* [Requirement]: Only the lines from the first line of the entries through the line with "width:827px; height:1170px; position:relative;" belong in the answer, each restated word for word and without pictures.

* [Record set]:
=== Begin Enclosure ===

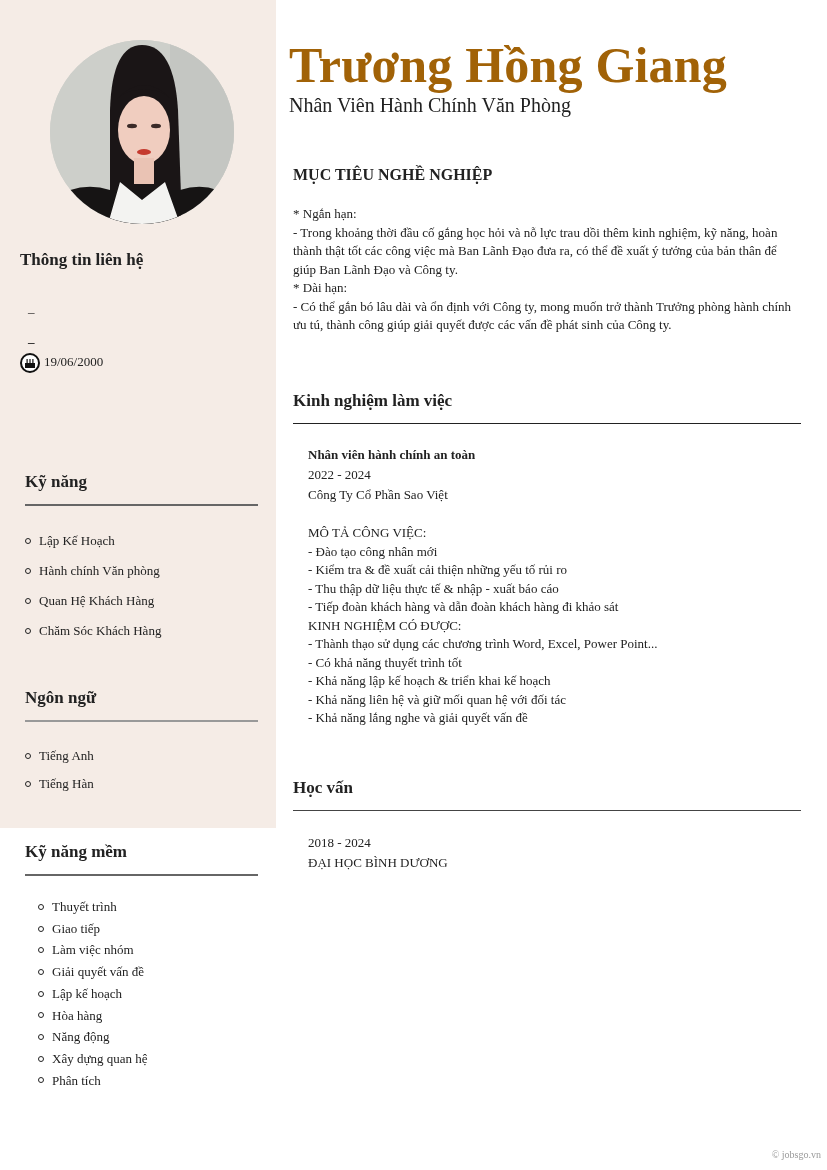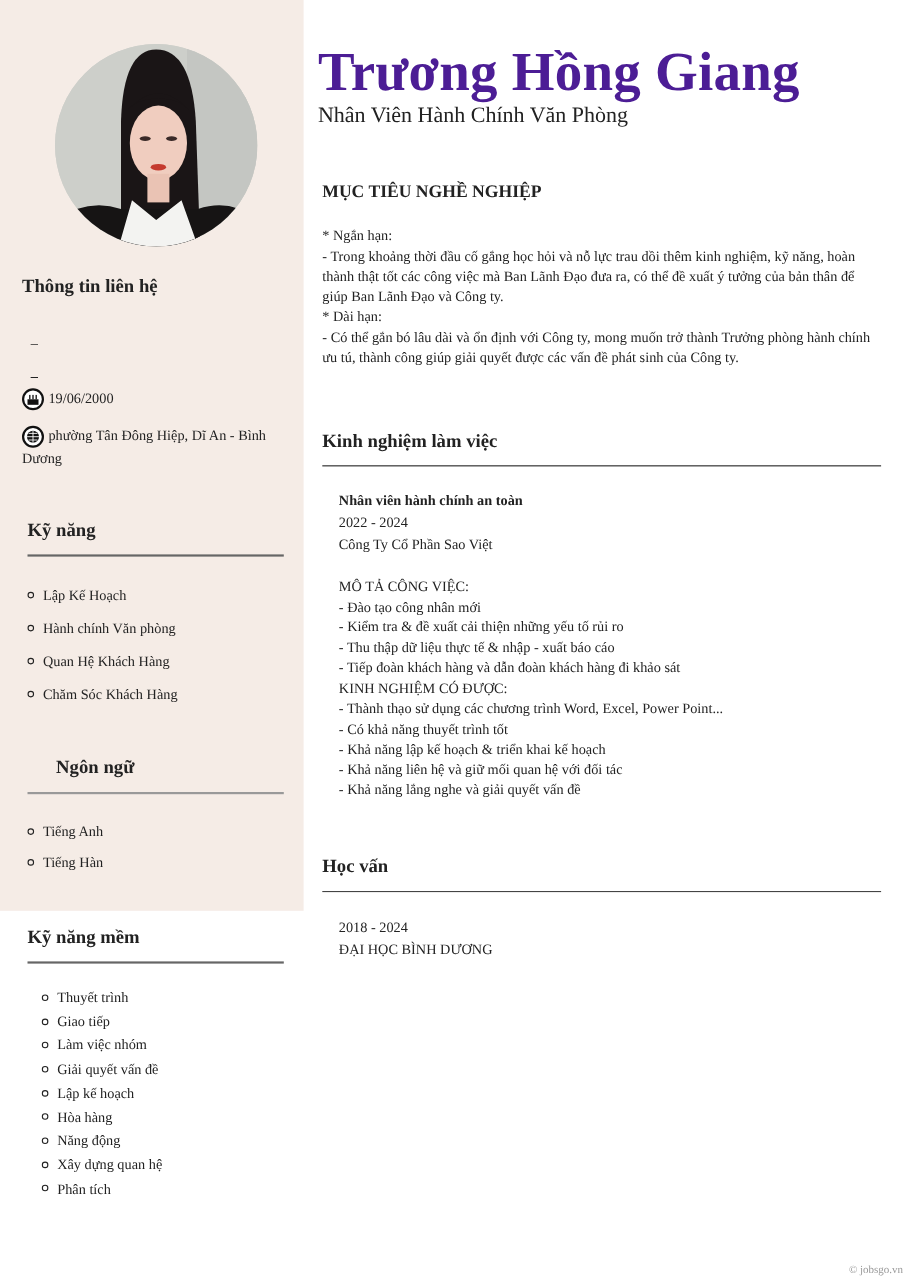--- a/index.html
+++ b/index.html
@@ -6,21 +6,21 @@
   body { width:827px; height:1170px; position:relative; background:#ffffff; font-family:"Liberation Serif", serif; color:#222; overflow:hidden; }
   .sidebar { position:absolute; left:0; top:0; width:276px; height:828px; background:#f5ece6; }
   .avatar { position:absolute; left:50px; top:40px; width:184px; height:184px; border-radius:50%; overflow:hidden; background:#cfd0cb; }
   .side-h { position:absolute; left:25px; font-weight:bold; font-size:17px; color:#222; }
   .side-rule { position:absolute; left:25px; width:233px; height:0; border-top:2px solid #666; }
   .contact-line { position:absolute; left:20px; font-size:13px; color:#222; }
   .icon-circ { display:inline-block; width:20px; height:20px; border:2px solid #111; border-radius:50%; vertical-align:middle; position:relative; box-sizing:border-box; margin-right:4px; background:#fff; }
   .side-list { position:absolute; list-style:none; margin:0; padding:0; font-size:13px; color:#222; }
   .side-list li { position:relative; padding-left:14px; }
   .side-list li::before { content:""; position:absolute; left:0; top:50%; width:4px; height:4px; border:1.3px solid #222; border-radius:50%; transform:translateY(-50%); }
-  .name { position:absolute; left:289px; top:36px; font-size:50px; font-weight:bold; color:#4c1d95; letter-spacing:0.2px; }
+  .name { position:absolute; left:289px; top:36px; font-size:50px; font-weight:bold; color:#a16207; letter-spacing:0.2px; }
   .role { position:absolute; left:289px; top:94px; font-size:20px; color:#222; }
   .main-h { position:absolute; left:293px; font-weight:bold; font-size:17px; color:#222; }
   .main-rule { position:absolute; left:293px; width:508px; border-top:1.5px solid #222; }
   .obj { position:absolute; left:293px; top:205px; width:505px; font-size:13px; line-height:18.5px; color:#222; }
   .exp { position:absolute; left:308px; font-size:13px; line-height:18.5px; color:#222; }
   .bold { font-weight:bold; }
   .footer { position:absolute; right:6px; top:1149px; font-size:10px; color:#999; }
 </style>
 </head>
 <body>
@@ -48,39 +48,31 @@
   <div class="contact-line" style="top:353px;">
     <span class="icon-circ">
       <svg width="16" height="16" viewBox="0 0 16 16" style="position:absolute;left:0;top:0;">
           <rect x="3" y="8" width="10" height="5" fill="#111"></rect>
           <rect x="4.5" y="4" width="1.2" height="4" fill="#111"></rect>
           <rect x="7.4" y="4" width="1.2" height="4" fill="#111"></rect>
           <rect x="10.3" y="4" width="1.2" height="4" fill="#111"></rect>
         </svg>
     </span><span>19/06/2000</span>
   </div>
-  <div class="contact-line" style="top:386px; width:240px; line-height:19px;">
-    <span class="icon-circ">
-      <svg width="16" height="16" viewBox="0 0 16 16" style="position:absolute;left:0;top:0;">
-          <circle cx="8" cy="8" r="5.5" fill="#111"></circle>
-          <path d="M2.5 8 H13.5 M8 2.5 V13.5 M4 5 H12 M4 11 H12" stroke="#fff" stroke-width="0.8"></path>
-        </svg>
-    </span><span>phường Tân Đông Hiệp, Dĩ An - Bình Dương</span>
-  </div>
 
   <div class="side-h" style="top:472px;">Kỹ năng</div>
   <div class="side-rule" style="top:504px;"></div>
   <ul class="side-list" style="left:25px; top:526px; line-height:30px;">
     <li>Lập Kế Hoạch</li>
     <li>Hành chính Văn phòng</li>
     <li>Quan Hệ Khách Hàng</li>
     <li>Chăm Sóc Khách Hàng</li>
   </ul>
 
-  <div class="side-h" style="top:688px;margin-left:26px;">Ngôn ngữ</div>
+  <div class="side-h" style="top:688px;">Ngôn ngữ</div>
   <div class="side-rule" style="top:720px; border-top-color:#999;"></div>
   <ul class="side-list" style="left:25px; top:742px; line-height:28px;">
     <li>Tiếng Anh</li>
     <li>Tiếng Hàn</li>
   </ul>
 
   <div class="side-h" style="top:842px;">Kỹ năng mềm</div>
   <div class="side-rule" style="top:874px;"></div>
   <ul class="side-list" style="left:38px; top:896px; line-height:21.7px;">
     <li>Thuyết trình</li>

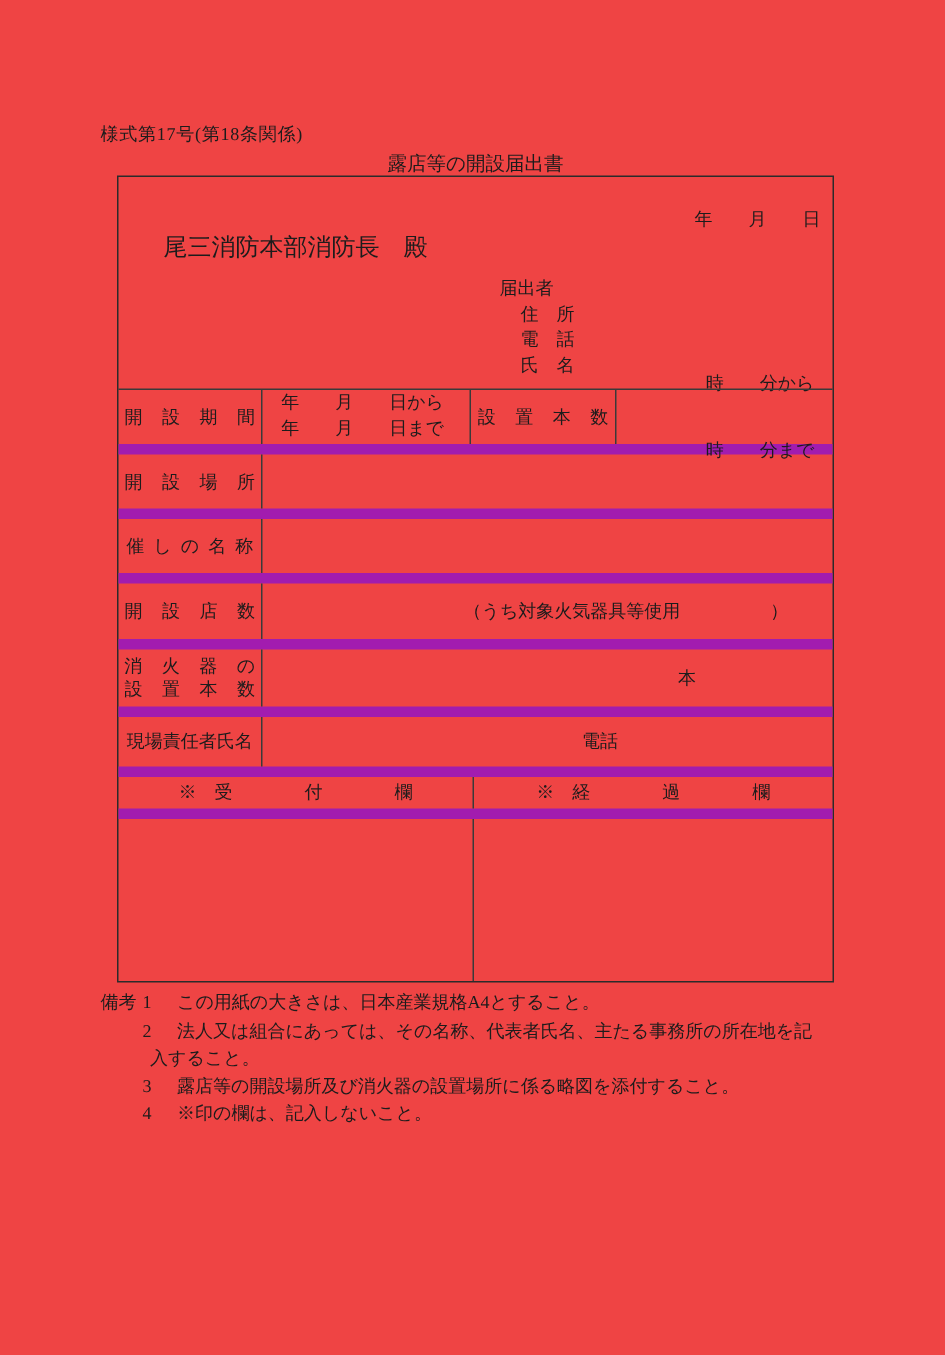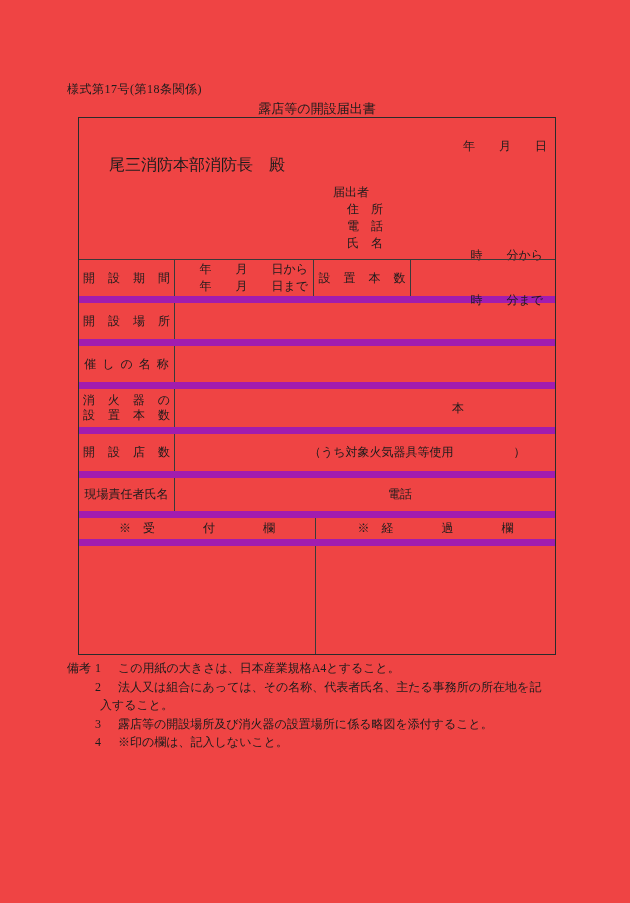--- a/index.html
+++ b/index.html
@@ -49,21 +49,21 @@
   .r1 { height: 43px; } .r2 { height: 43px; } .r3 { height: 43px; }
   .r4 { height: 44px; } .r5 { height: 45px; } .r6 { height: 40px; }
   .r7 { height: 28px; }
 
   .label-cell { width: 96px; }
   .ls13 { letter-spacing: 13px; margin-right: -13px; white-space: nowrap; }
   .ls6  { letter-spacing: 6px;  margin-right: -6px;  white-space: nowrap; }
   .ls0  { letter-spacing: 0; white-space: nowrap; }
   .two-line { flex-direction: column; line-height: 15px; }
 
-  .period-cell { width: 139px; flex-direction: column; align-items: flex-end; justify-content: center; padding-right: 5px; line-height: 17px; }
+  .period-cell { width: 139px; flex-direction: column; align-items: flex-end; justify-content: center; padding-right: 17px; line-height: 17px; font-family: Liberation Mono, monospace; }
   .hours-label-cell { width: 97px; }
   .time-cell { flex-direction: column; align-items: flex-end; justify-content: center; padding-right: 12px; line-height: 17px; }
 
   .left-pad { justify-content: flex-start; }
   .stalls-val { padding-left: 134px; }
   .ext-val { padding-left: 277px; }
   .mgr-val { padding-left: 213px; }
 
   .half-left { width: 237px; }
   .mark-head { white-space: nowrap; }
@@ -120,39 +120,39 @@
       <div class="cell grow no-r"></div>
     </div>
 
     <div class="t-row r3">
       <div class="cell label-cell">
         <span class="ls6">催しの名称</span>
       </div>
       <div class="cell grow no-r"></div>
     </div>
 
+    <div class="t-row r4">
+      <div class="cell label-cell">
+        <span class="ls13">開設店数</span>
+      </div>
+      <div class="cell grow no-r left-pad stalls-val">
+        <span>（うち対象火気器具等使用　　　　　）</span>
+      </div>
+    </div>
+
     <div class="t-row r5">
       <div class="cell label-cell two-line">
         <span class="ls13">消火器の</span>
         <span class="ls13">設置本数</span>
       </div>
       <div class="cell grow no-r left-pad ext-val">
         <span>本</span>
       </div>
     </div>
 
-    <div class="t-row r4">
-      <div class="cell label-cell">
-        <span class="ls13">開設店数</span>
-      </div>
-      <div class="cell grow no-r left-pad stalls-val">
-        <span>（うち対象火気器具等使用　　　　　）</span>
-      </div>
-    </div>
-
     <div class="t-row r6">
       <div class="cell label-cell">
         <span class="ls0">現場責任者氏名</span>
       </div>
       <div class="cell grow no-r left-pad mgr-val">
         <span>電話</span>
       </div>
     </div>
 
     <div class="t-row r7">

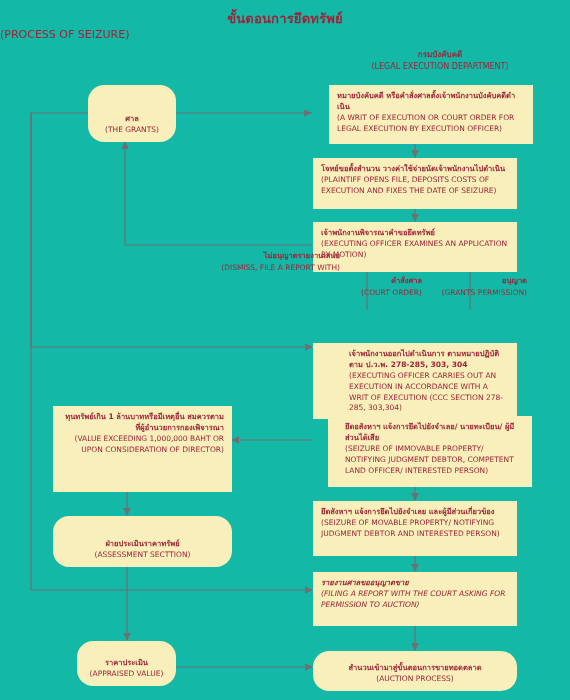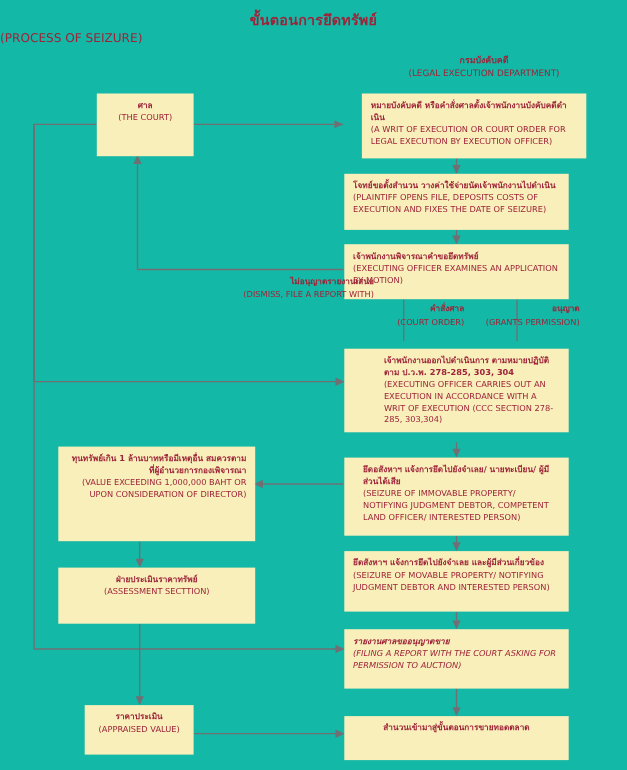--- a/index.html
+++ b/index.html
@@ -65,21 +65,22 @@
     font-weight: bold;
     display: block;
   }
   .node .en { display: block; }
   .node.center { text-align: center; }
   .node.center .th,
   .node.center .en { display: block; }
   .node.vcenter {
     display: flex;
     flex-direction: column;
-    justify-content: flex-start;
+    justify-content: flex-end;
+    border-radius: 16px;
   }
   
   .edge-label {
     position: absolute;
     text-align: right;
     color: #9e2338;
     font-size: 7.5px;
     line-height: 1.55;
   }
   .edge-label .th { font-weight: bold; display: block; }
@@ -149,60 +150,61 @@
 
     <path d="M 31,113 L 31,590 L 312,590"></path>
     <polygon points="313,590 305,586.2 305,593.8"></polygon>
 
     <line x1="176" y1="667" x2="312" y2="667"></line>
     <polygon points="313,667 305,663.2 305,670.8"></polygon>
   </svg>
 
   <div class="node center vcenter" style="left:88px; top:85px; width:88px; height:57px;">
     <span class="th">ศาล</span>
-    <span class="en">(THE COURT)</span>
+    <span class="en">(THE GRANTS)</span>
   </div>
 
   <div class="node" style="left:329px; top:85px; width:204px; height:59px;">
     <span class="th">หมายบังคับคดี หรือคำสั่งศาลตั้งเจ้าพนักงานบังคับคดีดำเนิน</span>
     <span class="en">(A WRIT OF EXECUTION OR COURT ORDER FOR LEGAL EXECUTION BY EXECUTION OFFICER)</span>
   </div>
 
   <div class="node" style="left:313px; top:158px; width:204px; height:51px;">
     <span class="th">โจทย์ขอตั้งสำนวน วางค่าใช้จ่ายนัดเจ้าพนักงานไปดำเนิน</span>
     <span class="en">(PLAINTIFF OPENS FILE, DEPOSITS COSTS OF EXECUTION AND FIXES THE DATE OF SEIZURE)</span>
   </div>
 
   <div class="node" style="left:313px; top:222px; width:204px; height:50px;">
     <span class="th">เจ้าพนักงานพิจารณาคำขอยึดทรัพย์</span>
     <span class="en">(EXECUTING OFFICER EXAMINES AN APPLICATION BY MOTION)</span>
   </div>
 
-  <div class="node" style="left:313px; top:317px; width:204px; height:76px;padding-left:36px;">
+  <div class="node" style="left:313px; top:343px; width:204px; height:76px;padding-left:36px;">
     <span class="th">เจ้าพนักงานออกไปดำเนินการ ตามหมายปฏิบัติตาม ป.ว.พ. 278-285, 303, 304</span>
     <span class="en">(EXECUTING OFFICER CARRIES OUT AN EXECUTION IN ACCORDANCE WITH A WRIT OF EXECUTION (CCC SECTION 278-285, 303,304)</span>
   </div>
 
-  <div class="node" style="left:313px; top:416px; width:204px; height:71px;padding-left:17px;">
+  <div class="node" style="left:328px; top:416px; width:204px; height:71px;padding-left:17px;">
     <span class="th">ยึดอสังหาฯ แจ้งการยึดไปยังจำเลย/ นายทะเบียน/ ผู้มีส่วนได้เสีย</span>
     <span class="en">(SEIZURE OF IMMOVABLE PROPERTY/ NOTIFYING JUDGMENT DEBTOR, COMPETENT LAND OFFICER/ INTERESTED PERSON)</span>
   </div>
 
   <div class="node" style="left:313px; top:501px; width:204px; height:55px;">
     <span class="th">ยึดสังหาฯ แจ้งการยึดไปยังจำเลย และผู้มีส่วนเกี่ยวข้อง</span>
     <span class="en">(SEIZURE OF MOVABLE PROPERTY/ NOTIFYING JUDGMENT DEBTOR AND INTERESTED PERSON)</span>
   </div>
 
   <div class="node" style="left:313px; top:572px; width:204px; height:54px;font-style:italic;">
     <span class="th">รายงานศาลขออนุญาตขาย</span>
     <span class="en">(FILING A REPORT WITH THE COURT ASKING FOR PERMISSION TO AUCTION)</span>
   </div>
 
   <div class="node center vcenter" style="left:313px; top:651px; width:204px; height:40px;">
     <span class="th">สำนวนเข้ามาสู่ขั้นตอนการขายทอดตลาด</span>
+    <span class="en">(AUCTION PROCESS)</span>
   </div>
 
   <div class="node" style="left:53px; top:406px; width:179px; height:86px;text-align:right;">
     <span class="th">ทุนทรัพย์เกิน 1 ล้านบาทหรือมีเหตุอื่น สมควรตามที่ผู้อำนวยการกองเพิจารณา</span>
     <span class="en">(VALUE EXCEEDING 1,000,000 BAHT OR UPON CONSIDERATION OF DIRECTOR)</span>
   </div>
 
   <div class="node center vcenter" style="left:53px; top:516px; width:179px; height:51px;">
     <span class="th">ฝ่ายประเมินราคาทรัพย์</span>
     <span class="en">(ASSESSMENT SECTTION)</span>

=== End Enclosure ===

* [Answer space]:
--- a/index.html
+++ b/index.html
@@ -6,21 +6,21 @@
   body { width:827px; height:1170px; position:relative; background:#ffffff; font-family:"Liberation Serif", serif; color:#222; overflow:hidden; }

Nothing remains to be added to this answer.